Volevamo essere gli U2. / 9 Aprile 2014 in Killing Bono

Divertente ed inedito retroscena della fulgida carriera degli U2, rincorsi per un decennio abbondante da Neil McCormack, oggi scrittore, un tempo frontman di improbabili band che, a detta sua, avrebbero dovuto rubare la scena a Bono & C.

L’ossessione di Neil diventa estrema e quasi caricaturale, complice un’interpretazione troppo didascalica di Ben Barnes, ma -ribadisco- diverte ed appassiona: la mancanza di un’identità musicale, il tentativo di essere come gli U2 “ma meglio degli U2”, la fissazione mentale per cui l’unico metro di paragone possibile è rappresentato dalla band di Paul Hewson, parimenti meta e nemesi del protagonista, relegano i McCormick nelle abiette fila dei gruppi minori, benché il fratello più piccolo di Neil, Ivan, avesse avuto la possibilità di diventare il quinto membro della nota band dublinese.
Neil ha buone doti di songwriter, Ivan è un bravo chitarrista: eppure, la smania di superare gli U2, e non di emergere in quanto band artisticamente originale, complici le posizioni intransigenti di Neil, non permette loro di fare un netto salto di qualità.
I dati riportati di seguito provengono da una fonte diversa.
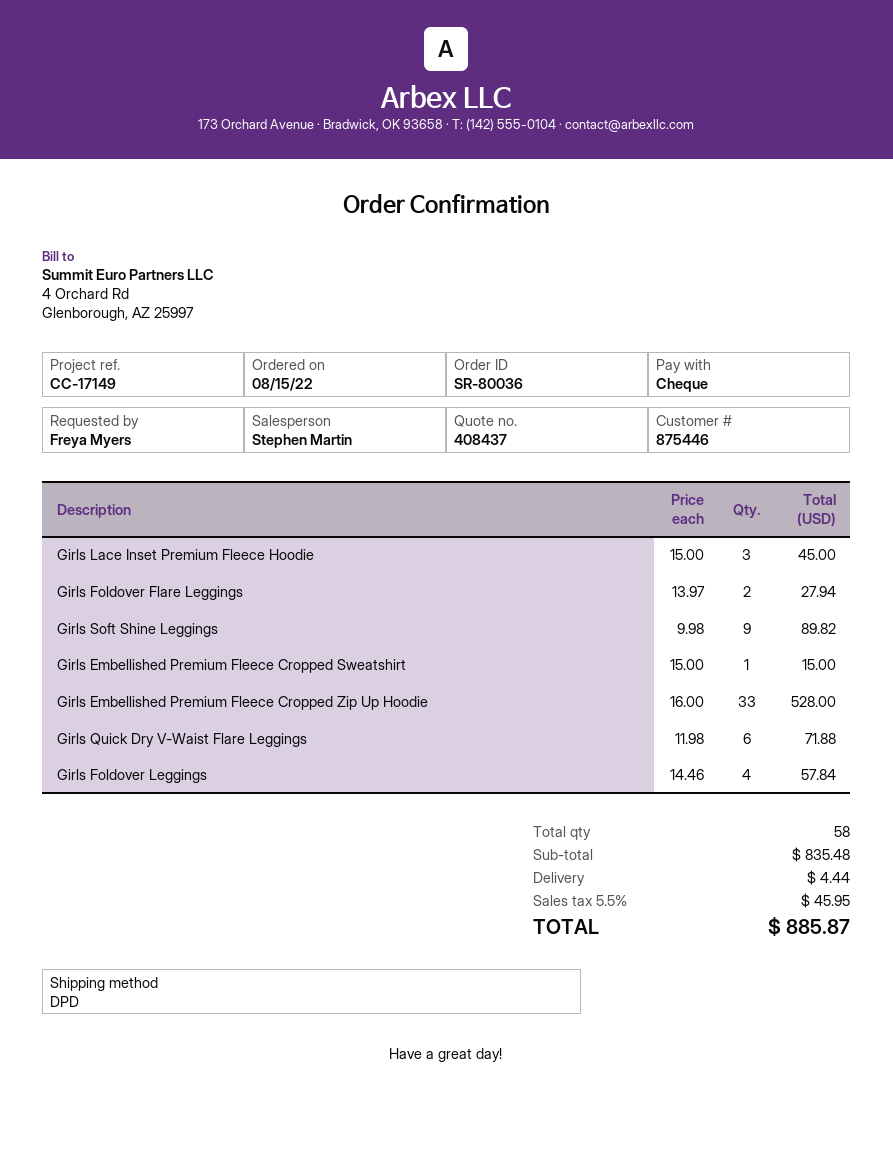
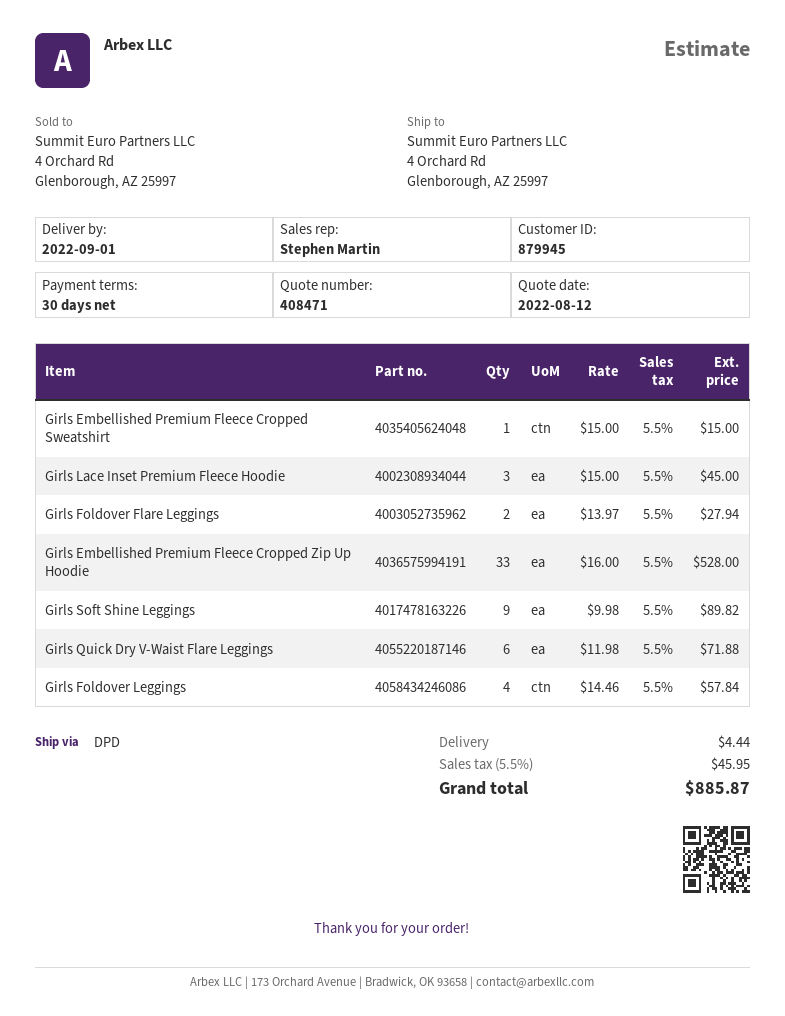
quote number: 408437 -> 408471
customer number: 875446 -> 879945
Il film pone l’accento proprio sull’opposizione pressoché congenita tra amor proprio e successo: laddove i McCormick sono disposti a tutto, improbabili look glam 80’s compresi, pur di divenire famosi, Neil non concede un solo passo in direzione di una possibile notorietà legata agli U2. L’amore-odio per l’amico di un tempo sovrasta quel che resta della sua razionalità.

Ultima interpretazione di Pete Postlethwaite, simpatico e a suo agio nel ruolo di un paterno amico gay dei McCormick.
A tratti, Martin McCann somiglia davvero moltissimo a Bono ed il tono del suo parlato ricorda decisamente quello dell’originale.